¿Qué comen las mantis religiosas?

Las mantis religiosas son un tipo de insectos pertenecientes a la familia Mantidae o mántidos. Se les conoce como “mantis religiosas” por la posición de sus patas delanteras, que están dobladas y juntas en un ángulo que recuerda a la posición de oración.

Pueden tener distintos colores: verdes, marrones o grises. Tienen actividad diurna y son grandes cazadoras. Usan sus patas delanteras para atrapar a sus víctimas.

Alimentación

Insectos, polillas, lagartijas y ranas pequeñas son alimento habitual de la mantis.

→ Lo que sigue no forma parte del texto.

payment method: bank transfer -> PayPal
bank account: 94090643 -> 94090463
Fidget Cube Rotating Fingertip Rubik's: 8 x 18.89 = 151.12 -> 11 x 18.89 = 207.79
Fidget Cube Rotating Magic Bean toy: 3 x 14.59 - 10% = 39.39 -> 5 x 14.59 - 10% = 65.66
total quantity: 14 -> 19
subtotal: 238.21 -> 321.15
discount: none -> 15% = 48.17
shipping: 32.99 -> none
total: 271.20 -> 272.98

Las atrapa y las devora completamente.

Para ello es capaz de mantenerse totalmente inmóvil durante largas horas, acechando a sus presas para cazarlas en el momento adecuado.

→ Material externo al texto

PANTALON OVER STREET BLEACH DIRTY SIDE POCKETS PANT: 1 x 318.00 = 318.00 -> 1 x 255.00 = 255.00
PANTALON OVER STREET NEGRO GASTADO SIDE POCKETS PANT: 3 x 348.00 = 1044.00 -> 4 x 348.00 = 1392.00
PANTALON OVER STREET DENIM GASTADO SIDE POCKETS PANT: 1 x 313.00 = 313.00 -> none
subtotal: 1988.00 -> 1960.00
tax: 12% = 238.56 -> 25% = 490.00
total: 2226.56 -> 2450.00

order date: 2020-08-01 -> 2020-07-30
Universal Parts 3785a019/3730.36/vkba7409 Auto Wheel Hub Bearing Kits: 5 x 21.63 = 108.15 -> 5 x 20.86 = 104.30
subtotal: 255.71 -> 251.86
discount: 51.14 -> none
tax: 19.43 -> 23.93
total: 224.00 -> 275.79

La mantis posee una gran visión que le permite observar a otros insectos que se acercan a ella mientras permanece inmóvil pasando totalmente desapercibida. Le basta un ágil movimiento de sus patas delanteras para sorprender a su víctima.

Durante años se tenía la creencia de que estos insectos eran depredadores de los cultivos, pero ahora se conoce que, por el contrario, cumplen un papel muy beneficioso, ya que colaboran en el control de plagas.

Características

Las mantis religiosas se caracterizan por su cuerpo delgado y su forma alargada, pudiendo medir entre 5 y 8 centímetros de largo.

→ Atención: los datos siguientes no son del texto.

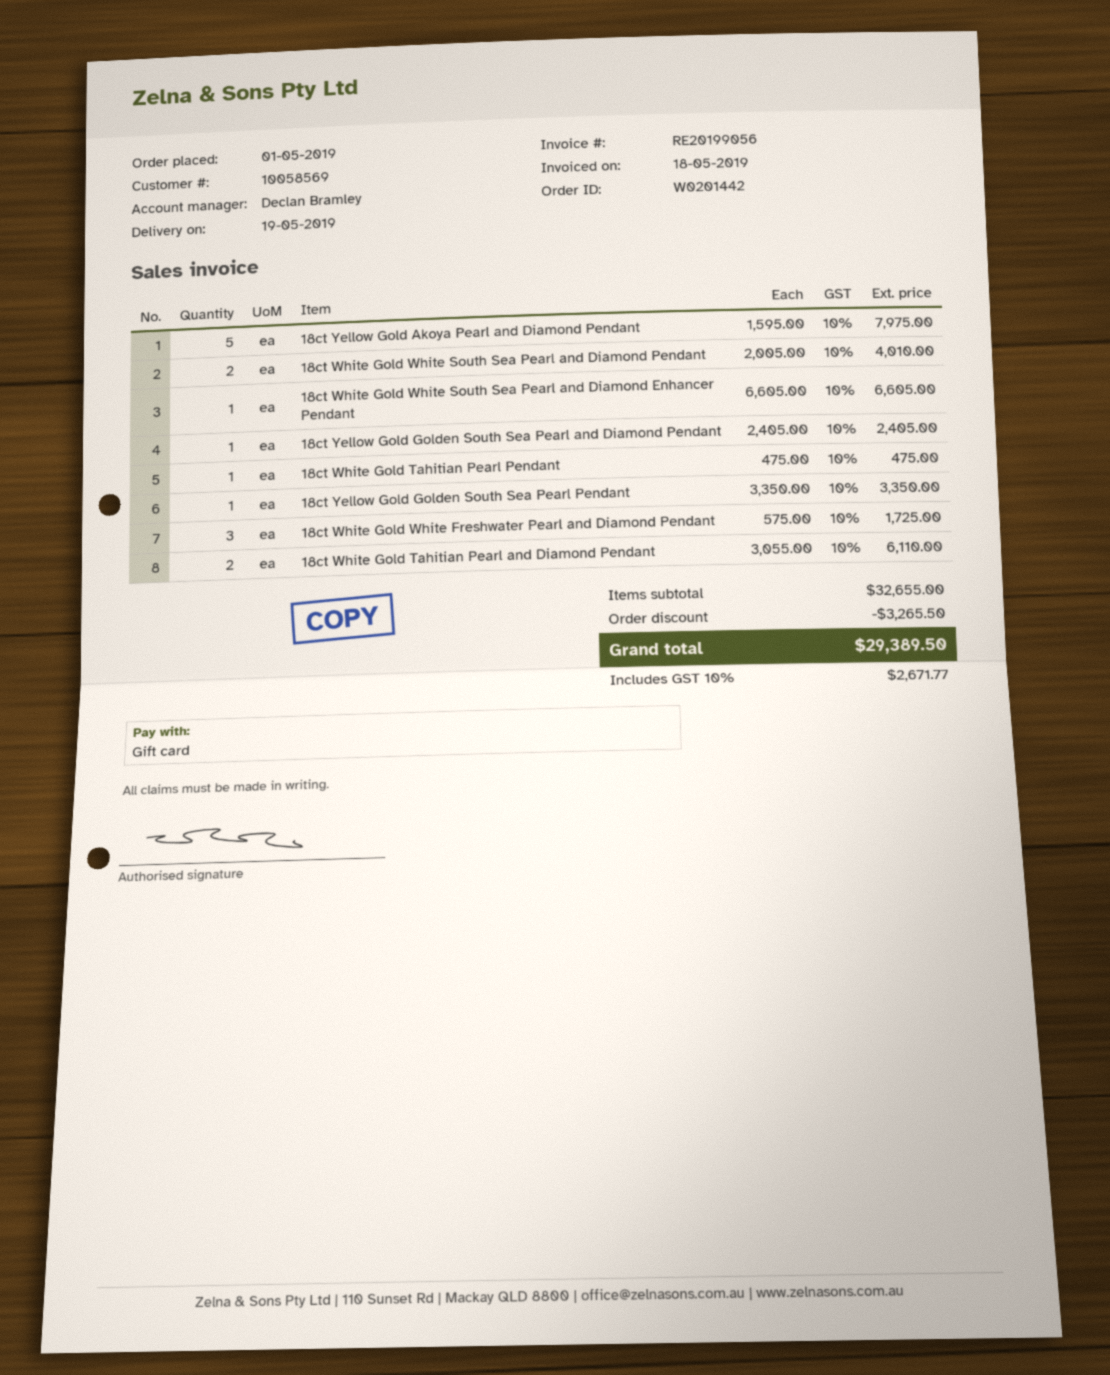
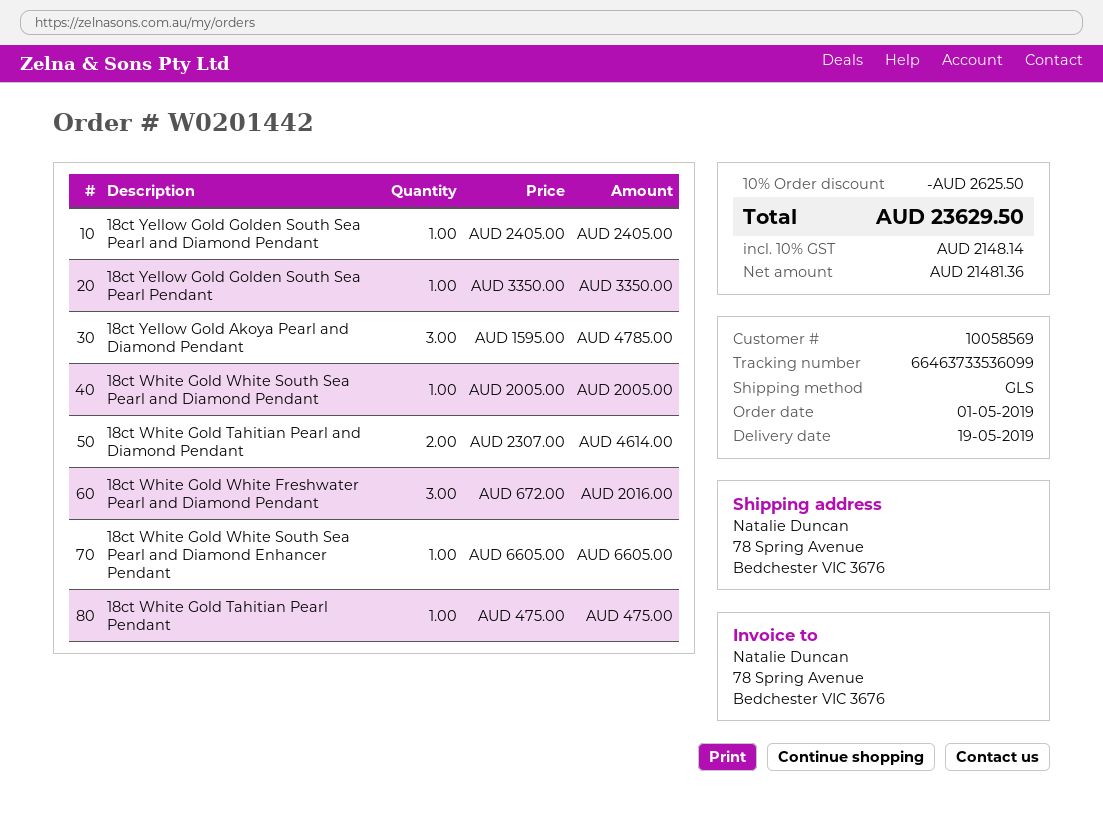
18ct Yellow Gold Akoya Pearl and Diamond Pendant: 5 x 1595.00 = 7975.00 -> 3 x 1595.00 = 4785.00
18ct White Gold White South Sea Pearl and Diamond Pendant: 2 x 2005.00 = 4010.00 -> 1 x 2005.00 = 2005.00
18ct White Gold White Freshwater Pearl and Diamond Pendant: 3 x 575.00 = 1725.00 -> 3 x 672.00 = 2016.00
18ct White Gold Tahitian Pearl and Diamond Pendant: 2 x 3055.00 = 6110.00 -> 2 x 2307.00 = 4614.00
discount: 3265.50 -> 2625.50
tax: 10% = 2671.77 -> 10% = 2148.14
total: 29389.50 -> 23629.50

La coloración del cuerpo es verde brillante o marrón, lo que les permite camuflarse perfectamente entre los árboles y plantas.

Tienen una cabeza con forma triangular, que puede girar unos 180 grados. Los ojos son grandes y tienen unas prominentes patas puntiagudas.

Las mantis religiosas son insectos solitarios que se aprovechan de su gran capacidad para pasar desapercibidas entre las plantas para tender emboscadas y cazar a los indefensos insectos que se cruzan en su camino.

Otra de las características más destacables de las mantis es que son caníbales, siendo la hembra la que devora al macho mientras dura el apareamiento o una vez finaliza.

Reproducción

El único momento en que hembras y machos se reúnen es en la época de apareamiento. La hembra atrae al macho a través de la segregación de feromonas.

Normalmente a final de verano o en otoño, la hembra deposita los huevos en una estructura llamada ooteca, la cual ata a las ramas de árboles o plantas.

Segrega una especie de espuma que se endurece muy pronto para proteger a los huevos hasta que se abran. Cada ooteca puede albergar entre 200 y 300 huevos.